*** Block opens ***

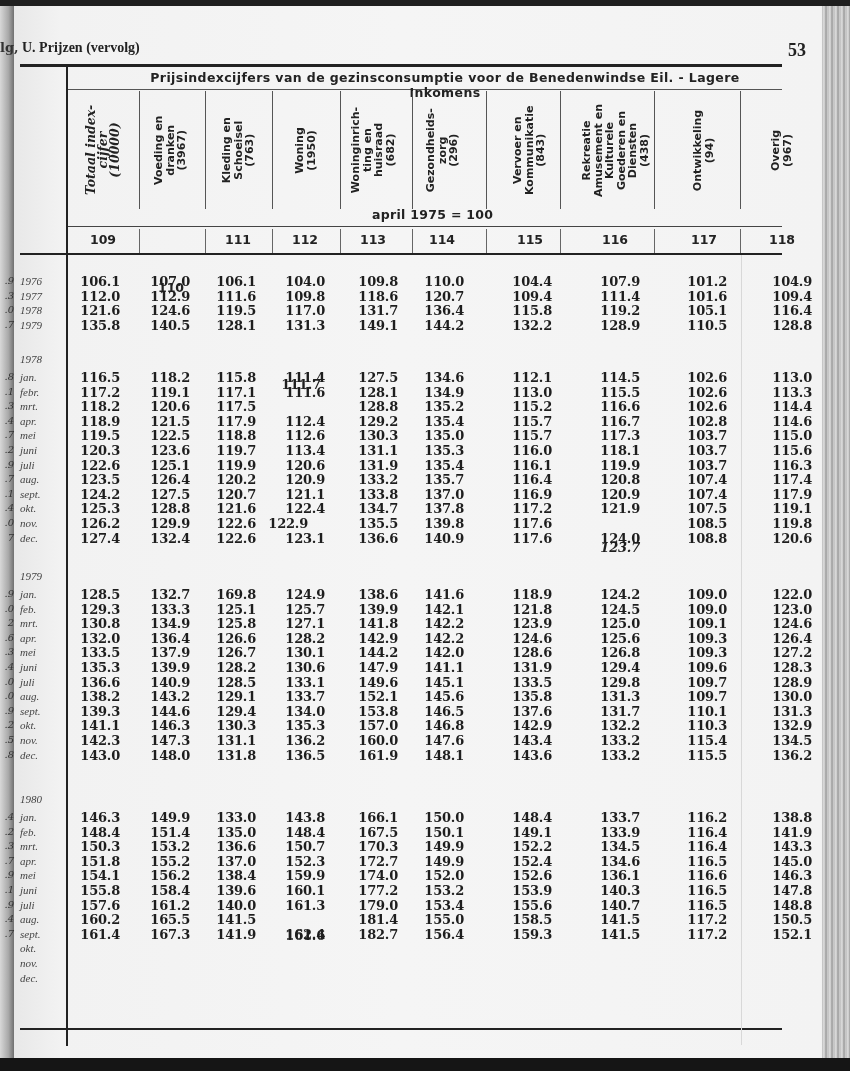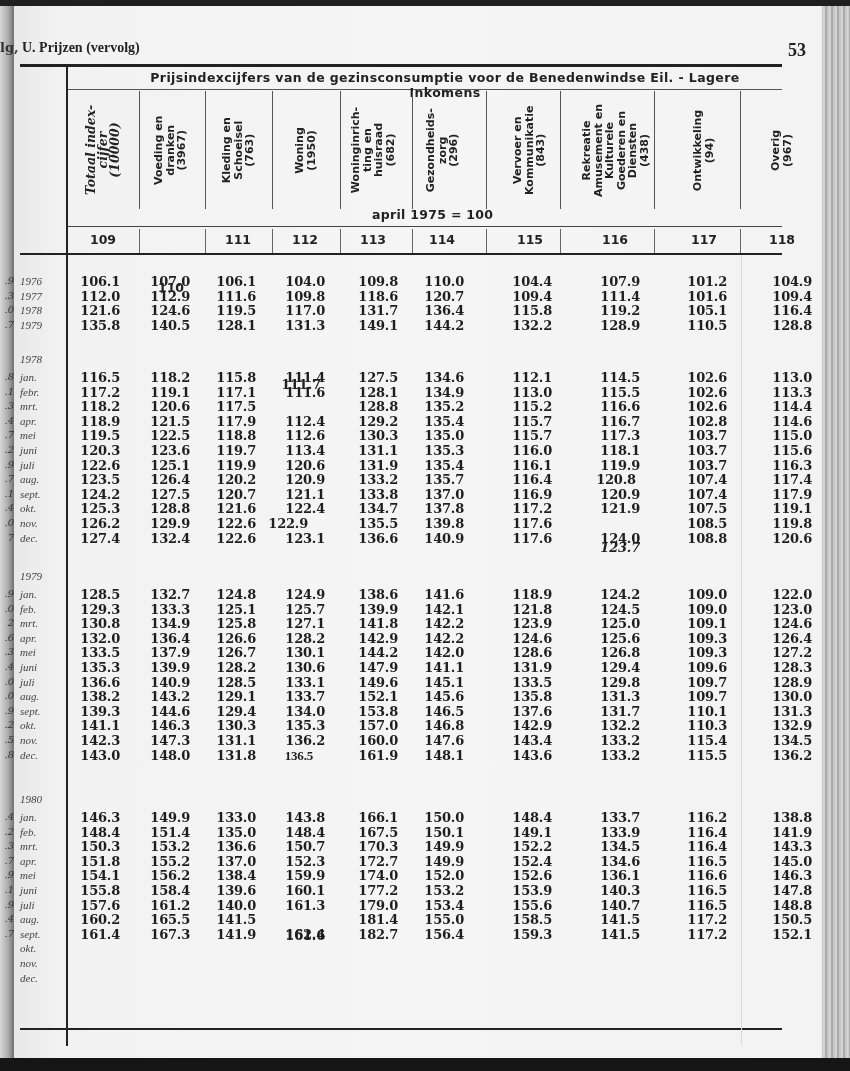--- a/index.html
+++ b/index.html
@@ -335,21 +335,21 @@
       </div>
       <div>
         <div class="row-label" style="top: 473.2px;">aug.</div>
         <div class="cell" style="top: 472.2px; left: 72px;">123.5</div>
         <div class="cell" style="top: 472.2px; left: 142px;">126.4</div>
         <div class="cell" style="top: 472.2px; left: 208px;">120.2</div>
         <div class="cell" style="top: 472.2px; left: 277px;">120.9</div>
         <div class="cell" style="top: 472.2px; left: 350px;">133.2</div>
         <div class="cell" style="top: 472.2px; left: 416px;">135.7</div>
         <div class="cell" style="top: 472.2px; left: 504px;">116.4</div>
-        <div class="cell" style="top: 472.2px; left: 592px; text-align: center;">120.8</div>
+        <div class="cell" style="top: 472.2px; left: 592px;">120.8</div>
         <div class="cell" style="top: 472.2px; left: 679px;">107.4</div>
         <div class="cell" style="top: 472.2px; left: 764px;">117.4</div>
       </div>
       <div>
         <div class="row-label" style="top: 487.8px;">sept.</div>
         <div class="cell" style="top: 486.8px; left: 72px;">124.2</div>
         <div class="cell" style="top: 486.8px; left: 142px;">127.5</div>
         <div class="cell" style="top: 486.8px; left: 208px;">120.7</div>
         <div class="cell" style="top: 486.8px; left: 277px;">121.1</div>
         <div class="cell" style="top: 486.8px; left: 350px;">133.8</div>
@@ -396,21 +396,21 @@
         <div class="cell" style="top: 530.6px; left: 504px;">117.6</div>
         <div class="cell" style="top: 530.6px; left: 592px;">124.0</div>
         <div class="cell" style="top: 530.6px; left: 679px;">108.8</div>
         <div class="cell" style="top: 530.6px; left: 764px;">120.6</div>
       </div>
       <div class="row-label" style="top: 570px;">1979</div>
       <div>
         <div class="row-label" style="top: 588px;">jan.</div>
         <div class="cell" style="top: 587px; left: 72px;">128.5</div>
         <div class="cell" style="top: 587px; left: 142px;">132.7</div>
-        <div class="cell" style="top: 587px; left: 208px;">124.8</div>
+        <div class="cell" style="top: 587px; left: 208px;">169.8</div>
         <div class="cell" style="top: 587px; left: 277px;">124.9</div>
         <div class="cell" style="top: 587px; left: 350px;">138.6</div>
         <div class="cell" style="top: 587px; left: 416px;">141.6</div>
         <div class="cell" style="top: 587px; left: 504px;">118.9</div>
         <div class="cell" style="top: 587px; left: 592px;">124.2</div>
         <div class="cell" style="top: 587px; left: 679px;">109.0</div>
         <div class="cell" style="top: 587px; left: 764px;">122.0</div>
       </div>
       <div>
         <div class="row-label" style="top: 602.6px;">feb.</div>
@@ -540,21 +540,21 @@
         <div class="cell" style="top: 733px; left: 504px;">143.4</div>
         <div class="cell" style="top: 733px; left: 592px;">133.2</div>
         <div class="cell" style="top: 733px; left: 679px;">115.4</div>
         <div class="cell" style="top: 733px; left: 764px;">134.5</div>
       </div>
       <div>
         <div class="row-label" style="top: 748.6px;">dec.</div>
         <div class="cell" style="top: 747.6px; left: 72px;">143.0</div>
         <div class="cell" style="top: 747.6px; left: 142px;">148.0</div>
         <div class="cell" style="top: 747.6px; left: 208px;">131.8</div>
-        <div class="cell" style="top: 747.6px; left: 265px; font-family: Liberation Serif, serif;">136.5</div>
+        <div class="cell" style="top: 747.6px; left: 277px;">136.5</div>
         <div class="cell" style="top: 747.6px; left: 350px;">161.9</div>
         <div class="cell" style="top: 747.6px; left: 416px;">148.1</div>
         <div class="cell" style="top: 747.6px; left: 504px;">143.6</div>
         <div class="cell" style="top: 747.6px; left: 592px;">133.2</div>
         <div class="cell" style="top: 747.6px; left: 679px;">115.5</div>
         <div class="cell" style="top: 747.6px; left: 764px;">136.2</div>
       </div>
       <div class="row-label" style="top: 793px;">1980</div>
       <div>
         <div class="row-label" style="top: 811px;">jan.</div>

*** Block closes ***

◆ Task to complete ◆
Say how many lines in the listing include the word "label", giving nothing but the number.

◆ Exercise output ◆
8